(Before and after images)
════════

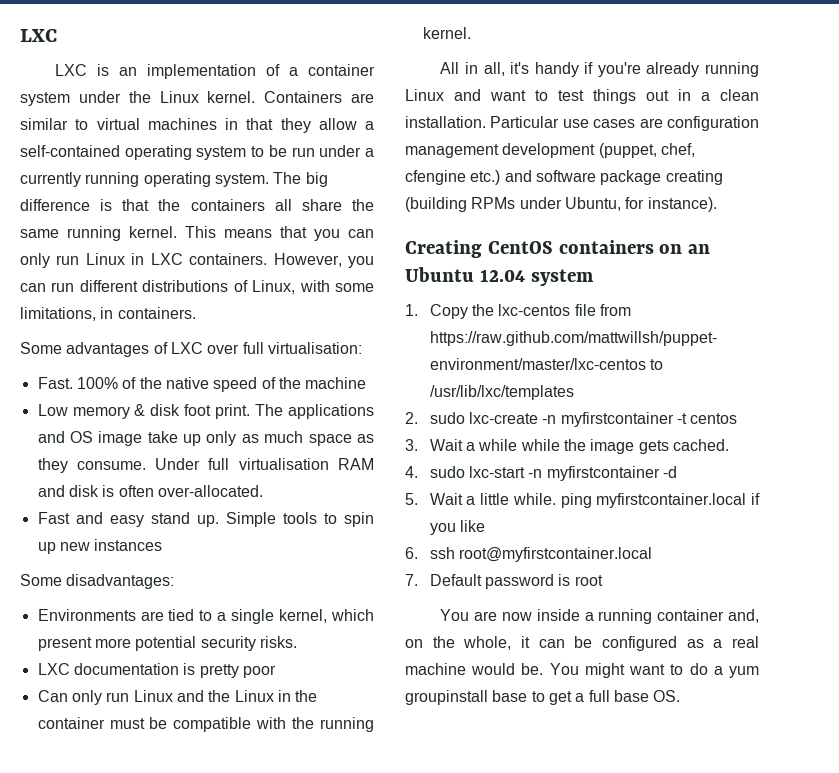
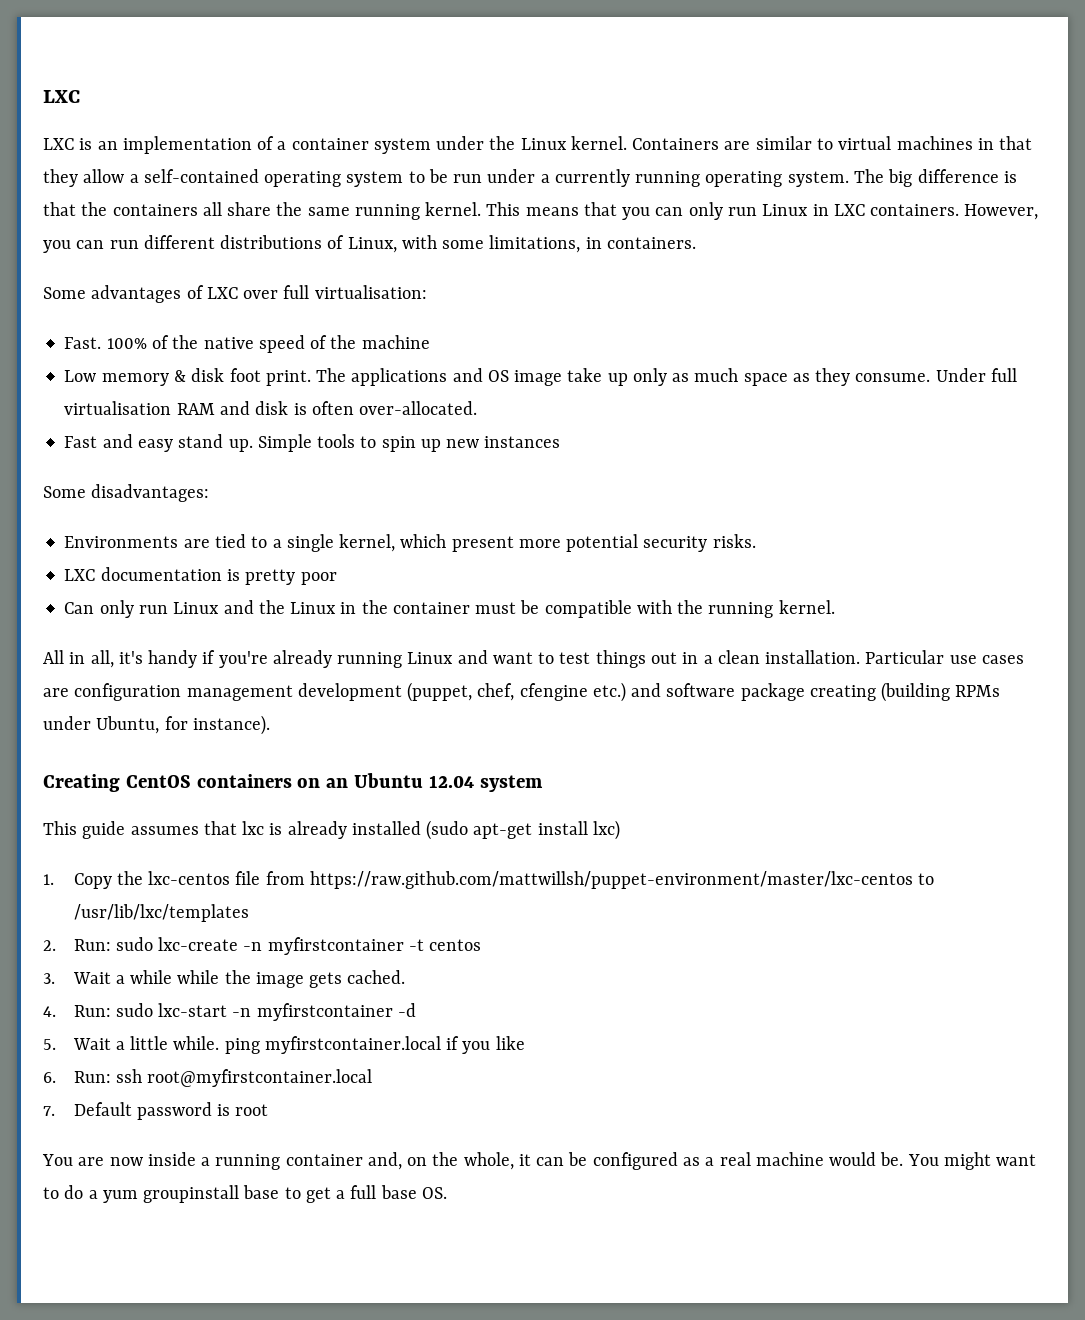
+ This guide assumes that lxc is already installed (sudo apt-get install lxc)
- 2. sudo lxc-create -n myfirstcontainer -t centos
+ 2. Run: sudo lxc-create -n myfirstcontainer -t centos
- 4. sudo lxc-start -n myfirstcontainer -d
+ 4. Run: sudo lxc-start -n myfirstcontainer -d
- 6. ssh root@myfirstcontainer.local
+ 6. Run: ssh root@myfirstcontainer.local

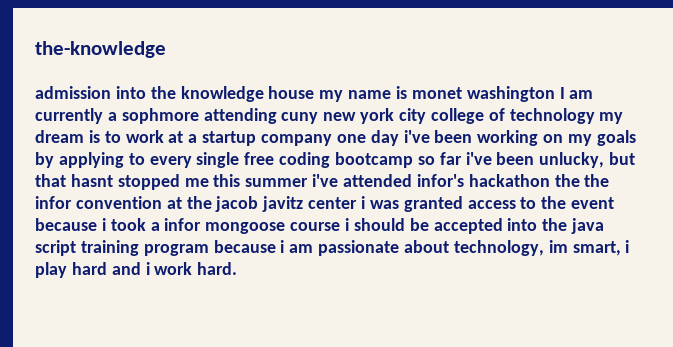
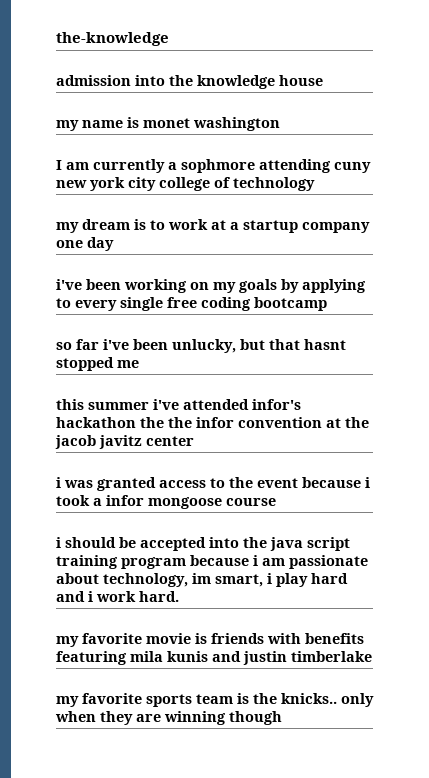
- admission into the knowledge house my name is monet washington I am currently a sophmore attending cuny new york city college of technology my dream is to work at a startup company one day i've been working on my goals by applying to every single free coding bootcamp so far i've been unlucky, but that hasnt stopped me this summer i've attended infor's hackathon the the infor convention at the jacob javitz center i was granted access to the event because i took a infor mongoose course i should be accepted into the java script training program because i am passionate about technology, im smart, i play hard and i work hard.
+ admission into the knowledge house
+ my name is monet washington
+ I am currently a sophmore attending cuny new york city college of technology
+ my dream is to work at a startup company one day
+ i've been working on my goals by applying to every single free coding bootcamp
+ so far i've been unlucky, but that hasnt stopped me
+ this summer i've attended infor's hackathon the the infor convention at the jacob javitz center
+ i was granted access to the event because i took a infor mongoose course
+ i should be accepted into the java script training program because i am passionate about technology, im smart, i play hard and i work hard.
+ my favorite movie is friends with benefits featuring mila kunis and justin timberlake
+ my favorite sports team is the knicks.. only when they are winning though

════════

Required action ::
Where a line of the data holds the word "create", copy that line.

Answer section ::
- 2. sudo lxc-create -n myfirstcontainer -t centos
+ 2. Run: sudo lxc-create -n myfirstcontainer -t centos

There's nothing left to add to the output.